BEGIN

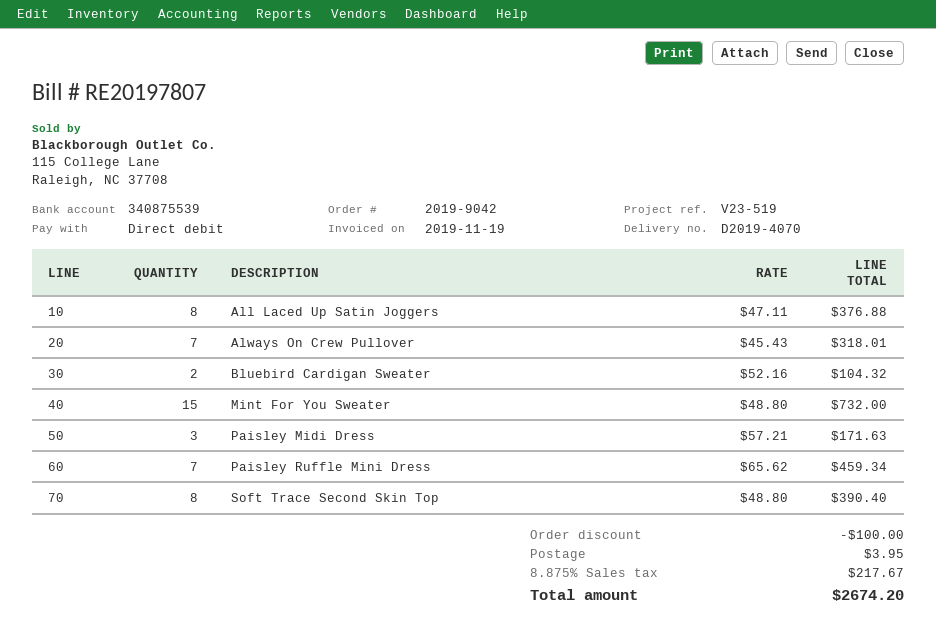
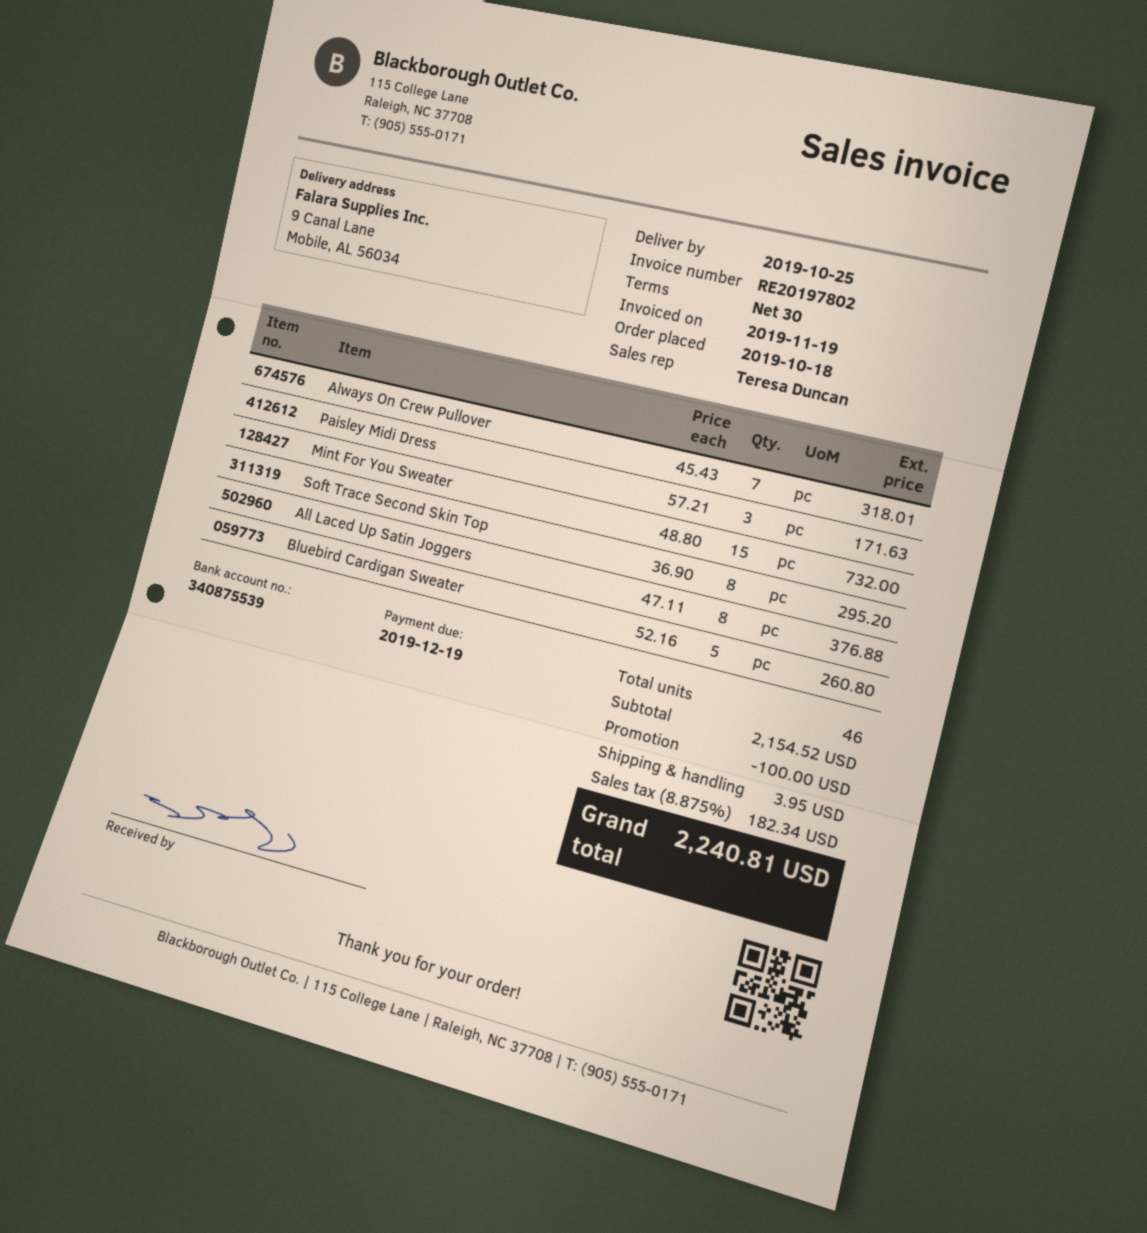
invoice number: RE20197807 -> RE20197802
Bluebird Cardigan Sweater: 2 x 52.16 = 104.32 -> 5 x 52.16 = 260.80
Paisley Ruffle Mini Dress: 7 x 65.62 = 459.34 -> none
Soft Trace Second Skin Top: 8 x 48.80 = 390.40 -> 8 x 36.90 = 295.20
tax: 8.875% = 217.67 -> 8.875% = 182.34
total: 2674.20 -> 2240.81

END

* **WHAT THE TASK ASKS**:
Would you return the entries verbatim, minus any images?

* **YOUR SOLUTION**:
invoice number: RE20197807 -> RE20197802
Bluebird Cardigan Sweater: 2 x 52.16 = 104.32 -> 5 x 52.16 = 260.80
Paisley Ruffle Mini Dress: 7 x 65.62 = 459.34 -> none
Soft Trace Second Skin Top: 8 x 48.80 = 390.40 -> 8 x 36.90 = 295.20
tax: 8.875% = 217.67 -> 8.875% = 182.34
total: 2674.20 -> 2240.81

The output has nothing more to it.